It’s a curious thing to me: once a sperm leaves a man’s body, he no longer has rights or claims to his genetic material until it re-emerges as a fully-formed human. This is evident in a recent case in Texas. Erick Munoz is the father of a toddler and an unborn baby or, more appropriately, a fetus. His wife, who suffered a pulmonary embolism a week after Thanksgiving, is brain dead, breathing with the help of machines. At the time of her “death,” her fetus was 14 weeks old. It was her wish that she not live like this. It was her husband’s wish that he honor her request to die peacefully, along with their fetus, which suffered the same lack of oxygen and chemical cocktails as the mother.

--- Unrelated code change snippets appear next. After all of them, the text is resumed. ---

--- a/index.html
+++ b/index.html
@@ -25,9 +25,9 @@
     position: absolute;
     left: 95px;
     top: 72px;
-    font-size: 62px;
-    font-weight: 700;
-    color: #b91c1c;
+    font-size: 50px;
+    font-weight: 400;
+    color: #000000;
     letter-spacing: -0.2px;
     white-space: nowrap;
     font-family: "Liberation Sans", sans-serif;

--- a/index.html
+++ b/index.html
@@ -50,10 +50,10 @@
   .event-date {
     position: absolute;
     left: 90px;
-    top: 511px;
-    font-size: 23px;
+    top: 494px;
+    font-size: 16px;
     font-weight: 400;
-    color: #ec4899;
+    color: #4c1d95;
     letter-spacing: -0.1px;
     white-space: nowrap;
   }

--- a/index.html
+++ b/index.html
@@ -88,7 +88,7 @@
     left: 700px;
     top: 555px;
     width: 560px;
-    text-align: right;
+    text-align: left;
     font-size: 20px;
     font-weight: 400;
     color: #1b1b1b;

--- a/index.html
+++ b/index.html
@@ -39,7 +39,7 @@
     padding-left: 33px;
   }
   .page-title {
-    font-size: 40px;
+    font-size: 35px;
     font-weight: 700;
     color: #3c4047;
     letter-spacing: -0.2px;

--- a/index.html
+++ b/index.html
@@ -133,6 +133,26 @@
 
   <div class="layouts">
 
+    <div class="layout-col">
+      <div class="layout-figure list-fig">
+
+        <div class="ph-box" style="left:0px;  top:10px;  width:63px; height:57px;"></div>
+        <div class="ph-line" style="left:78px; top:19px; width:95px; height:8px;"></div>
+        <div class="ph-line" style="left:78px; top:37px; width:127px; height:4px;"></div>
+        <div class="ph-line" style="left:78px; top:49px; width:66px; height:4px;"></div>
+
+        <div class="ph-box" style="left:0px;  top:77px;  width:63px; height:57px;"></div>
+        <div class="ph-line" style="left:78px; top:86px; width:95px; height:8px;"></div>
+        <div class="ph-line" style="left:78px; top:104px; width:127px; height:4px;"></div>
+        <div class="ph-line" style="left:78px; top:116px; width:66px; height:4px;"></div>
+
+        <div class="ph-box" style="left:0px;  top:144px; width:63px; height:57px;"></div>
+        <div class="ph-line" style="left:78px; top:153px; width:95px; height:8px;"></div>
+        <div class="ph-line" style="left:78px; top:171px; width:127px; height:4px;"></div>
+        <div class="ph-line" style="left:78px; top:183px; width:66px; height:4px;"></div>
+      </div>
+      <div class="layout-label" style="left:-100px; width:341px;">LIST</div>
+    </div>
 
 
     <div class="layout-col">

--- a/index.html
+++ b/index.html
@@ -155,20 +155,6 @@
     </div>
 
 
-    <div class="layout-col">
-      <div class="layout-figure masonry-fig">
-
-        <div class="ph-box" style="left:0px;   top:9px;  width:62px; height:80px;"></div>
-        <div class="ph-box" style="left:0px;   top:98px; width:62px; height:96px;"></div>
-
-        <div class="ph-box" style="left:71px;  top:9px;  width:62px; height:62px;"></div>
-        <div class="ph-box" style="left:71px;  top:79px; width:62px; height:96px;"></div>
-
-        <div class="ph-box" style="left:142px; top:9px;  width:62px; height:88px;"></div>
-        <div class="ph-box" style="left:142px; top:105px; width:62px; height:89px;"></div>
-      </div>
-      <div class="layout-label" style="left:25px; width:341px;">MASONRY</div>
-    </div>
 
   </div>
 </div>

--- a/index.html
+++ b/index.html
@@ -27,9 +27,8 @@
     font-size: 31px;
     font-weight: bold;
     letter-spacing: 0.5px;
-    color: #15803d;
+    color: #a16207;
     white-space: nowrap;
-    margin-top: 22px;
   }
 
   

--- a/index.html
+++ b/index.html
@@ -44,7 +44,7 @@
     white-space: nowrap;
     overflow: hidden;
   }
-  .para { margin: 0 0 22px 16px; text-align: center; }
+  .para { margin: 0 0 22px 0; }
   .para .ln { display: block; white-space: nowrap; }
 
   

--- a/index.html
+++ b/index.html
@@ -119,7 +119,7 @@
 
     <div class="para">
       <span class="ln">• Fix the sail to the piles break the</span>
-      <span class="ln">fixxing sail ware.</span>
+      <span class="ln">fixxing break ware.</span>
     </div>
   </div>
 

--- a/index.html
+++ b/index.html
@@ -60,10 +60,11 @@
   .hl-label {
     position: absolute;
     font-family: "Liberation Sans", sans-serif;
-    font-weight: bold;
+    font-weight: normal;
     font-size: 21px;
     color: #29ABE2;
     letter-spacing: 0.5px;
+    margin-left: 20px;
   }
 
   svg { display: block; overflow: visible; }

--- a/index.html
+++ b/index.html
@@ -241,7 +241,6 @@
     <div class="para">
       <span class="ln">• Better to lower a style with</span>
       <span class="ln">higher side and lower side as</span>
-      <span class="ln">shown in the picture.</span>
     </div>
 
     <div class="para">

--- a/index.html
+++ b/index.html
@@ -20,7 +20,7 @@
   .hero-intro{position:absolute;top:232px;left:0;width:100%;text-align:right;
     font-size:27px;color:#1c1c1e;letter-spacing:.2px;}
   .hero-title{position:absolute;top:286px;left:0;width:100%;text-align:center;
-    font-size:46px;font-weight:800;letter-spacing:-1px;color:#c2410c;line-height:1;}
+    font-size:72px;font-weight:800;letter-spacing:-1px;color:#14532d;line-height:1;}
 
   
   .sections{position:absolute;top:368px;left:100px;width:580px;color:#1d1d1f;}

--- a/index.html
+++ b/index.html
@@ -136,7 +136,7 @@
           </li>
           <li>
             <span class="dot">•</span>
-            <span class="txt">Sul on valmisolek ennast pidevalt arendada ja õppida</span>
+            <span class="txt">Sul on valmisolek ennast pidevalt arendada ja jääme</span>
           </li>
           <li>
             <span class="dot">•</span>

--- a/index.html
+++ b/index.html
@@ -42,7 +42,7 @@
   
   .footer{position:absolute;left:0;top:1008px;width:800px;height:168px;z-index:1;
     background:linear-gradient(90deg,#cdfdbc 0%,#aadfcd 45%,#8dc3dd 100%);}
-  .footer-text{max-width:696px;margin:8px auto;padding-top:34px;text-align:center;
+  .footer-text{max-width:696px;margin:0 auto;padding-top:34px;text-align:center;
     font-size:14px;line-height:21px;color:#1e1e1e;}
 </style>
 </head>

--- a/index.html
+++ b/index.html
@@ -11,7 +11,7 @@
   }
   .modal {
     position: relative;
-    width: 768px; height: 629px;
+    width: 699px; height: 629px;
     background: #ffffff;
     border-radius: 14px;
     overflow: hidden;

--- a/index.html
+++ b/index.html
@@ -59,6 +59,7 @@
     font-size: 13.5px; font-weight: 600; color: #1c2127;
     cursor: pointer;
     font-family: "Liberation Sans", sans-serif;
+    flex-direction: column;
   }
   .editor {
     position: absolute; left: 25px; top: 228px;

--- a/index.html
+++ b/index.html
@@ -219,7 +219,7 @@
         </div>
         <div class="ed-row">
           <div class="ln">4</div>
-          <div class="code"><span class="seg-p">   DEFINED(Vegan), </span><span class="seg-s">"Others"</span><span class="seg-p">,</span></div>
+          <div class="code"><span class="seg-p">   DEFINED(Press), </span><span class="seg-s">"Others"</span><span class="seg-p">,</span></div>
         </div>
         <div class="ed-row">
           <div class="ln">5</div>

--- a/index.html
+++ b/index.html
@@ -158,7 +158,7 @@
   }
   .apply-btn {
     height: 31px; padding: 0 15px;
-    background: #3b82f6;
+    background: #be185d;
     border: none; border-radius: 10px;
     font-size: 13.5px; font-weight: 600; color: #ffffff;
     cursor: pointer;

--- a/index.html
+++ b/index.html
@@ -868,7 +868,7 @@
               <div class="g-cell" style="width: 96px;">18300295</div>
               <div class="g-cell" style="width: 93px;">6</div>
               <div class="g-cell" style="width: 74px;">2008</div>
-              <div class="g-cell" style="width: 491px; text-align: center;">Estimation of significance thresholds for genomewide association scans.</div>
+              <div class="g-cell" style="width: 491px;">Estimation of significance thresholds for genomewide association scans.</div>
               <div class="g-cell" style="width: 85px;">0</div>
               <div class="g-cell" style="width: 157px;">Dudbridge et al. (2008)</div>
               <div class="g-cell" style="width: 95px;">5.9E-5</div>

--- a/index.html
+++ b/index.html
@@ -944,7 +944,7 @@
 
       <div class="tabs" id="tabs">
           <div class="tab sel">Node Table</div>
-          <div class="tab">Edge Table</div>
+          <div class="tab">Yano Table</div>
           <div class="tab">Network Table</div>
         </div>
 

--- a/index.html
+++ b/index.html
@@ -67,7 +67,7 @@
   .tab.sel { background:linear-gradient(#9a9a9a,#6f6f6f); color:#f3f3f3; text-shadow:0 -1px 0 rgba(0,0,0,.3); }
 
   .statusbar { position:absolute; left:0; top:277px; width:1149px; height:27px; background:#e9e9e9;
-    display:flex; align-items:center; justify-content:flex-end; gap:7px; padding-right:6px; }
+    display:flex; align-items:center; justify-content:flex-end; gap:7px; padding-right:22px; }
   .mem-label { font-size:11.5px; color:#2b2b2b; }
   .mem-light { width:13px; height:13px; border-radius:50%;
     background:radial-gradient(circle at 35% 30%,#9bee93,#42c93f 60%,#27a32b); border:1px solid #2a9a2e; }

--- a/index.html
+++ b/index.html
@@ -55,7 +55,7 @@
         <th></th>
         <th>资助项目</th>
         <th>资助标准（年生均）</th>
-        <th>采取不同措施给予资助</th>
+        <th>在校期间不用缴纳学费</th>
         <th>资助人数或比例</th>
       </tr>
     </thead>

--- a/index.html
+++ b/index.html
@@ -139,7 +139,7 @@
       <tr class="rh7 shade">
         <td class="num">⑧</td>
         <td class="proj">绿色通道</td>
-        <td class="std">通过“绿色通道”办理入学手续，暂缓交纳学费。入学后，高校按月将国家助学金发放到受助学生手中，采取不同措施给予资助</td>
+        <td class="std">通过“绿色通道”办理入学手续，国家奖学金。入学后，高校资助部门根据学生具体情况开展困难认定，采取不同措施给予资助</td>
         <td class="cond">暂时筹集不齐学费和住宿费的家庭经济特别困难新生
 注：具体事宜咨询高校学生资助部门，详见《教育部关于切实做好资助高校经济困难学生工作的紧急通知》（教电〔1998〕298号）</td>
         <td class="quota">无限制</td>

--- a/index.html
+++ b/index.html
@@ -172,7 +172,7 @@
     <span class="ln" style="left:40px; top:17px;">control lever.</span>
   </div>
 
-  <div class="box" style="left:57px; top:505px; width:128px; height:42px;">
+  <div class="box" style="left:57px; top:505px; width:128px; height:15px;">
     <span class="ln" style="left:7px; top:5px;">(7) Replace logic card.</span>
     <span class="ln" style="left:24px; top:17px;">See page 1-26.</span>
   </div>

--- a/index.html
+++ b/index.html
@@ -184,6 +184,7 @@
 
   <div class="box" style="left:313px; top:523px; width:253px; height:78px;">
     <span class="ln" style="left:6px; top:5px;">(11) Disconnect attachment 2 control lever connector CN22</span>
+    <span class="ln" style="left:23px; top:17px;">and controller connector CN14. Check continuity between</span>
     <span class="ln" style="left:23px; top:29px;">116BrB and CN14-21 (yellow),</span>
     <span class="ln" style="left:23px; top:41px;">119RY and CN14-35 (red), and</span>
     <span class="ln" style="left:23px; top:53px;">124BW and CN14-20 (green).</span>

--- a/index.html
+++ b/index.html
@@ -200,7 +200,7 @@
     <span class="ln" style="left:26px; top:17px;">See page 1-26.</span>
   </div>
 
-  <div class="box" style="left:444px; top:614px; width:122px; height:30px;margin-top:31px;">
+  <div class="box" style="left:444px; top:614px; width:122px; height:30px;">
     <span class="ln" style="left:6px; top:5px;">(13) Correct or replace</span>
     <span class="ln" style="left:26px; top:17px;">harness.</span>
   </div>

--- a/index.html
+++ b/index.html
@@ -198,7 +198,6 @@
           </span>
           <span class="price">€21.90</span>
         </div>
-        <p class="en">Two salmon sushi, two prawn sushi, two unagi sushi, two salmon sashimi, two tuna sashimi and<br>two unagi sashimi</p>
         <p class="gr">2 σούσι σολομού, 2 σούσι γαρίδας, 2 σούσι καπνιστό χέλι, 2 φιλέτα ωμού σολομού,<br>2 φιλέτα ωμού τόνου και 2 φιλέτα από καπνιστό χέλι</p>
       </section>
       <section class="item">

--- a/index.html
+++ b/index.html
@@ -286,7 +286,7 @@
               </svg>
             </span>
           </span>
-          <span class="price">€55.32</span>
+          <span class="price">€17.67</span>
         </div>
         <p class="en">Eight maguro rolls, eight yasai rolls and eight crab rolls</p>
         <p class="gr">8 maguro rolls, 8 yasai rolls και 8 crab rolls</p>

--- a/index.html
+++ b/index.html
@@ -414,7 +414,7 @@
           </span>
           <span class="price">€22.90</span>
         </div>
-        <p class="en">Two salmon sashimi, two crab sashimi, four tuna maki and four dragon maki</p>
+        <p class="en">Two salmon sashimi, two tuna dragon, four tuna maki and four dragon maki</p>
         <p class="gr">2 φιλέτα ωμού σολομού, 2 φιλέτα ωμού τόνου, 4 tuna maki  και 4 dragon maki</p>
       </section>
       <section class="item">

But the state of Texas, being (as you know) right-to-life extremists, says no. The mother must remain on life support as an incubator. The baby will be carried to term–or at least until viability. But what about Munoz’s wishes as a father? Apparently men have no rights when it comes to the production of babies, and this is something that seems to be overlooked. A man can contribute the raw materials, but after that, it’s up to either the woman or the state to determine what becomes of the fetus.
This makes no sense. If a woman is incapacitated and unable to make these important decisions, the next in line should be the father, not the state, not the politicians and not the doctors, who, no doubt, would not like strangers making these choices for them either. Yet it’s the father who will suffer, watching his wife act as incubator to a fetus that most likely has serious health and developmental issues, too. He knew his wife’s wishes. She was early in her pregnancy. If the child survives in poor health, Munoz, now a widow, will have the burden of caring for a healthy toddler along with a sick infant.
You might be thinking, “But the baby could be born perfectly (and miraculously!) healthy.” To which I would answer, “Perhaps. But the decision, the suffering and the risks are not yours to make.” Or you might be thinking, “Is it right to let a fetus die simply because it suffered brain damage?” And the brutally honest answer is, yes. It’s not only right, but also fair and natural in the grand scheme of life.
In Texas we complain that the government does not belong in our business. Those of you who live here know that. Hell, Rick Perry even vetoed a law that would prohibit drivers from texting while driving. So Texas will make certain that you have the right to text, even if you can harm people. But if you only want to make a choice that affects you and your family, then apparently the government becomes part of your family. You probably know, too, that Texas has—by far–the highest number of executions in the country. We’re pro-life, right?
It’s pretty clear to me that only two people are responsible for creating and raising a child: the mother and the father. In the absence of the mother, the father should have the same rights to choose as the mother would have had. If the child is born in a vegetative state, who will pay for the care? How will one parent have the time, energy and emotional stamina to raise a disabled child while he still has another mouth to feed, a mortgage to pay and Little League games to coach?
The father has a right to his own life, too. At the very least, the state and its people have no right to decide for him.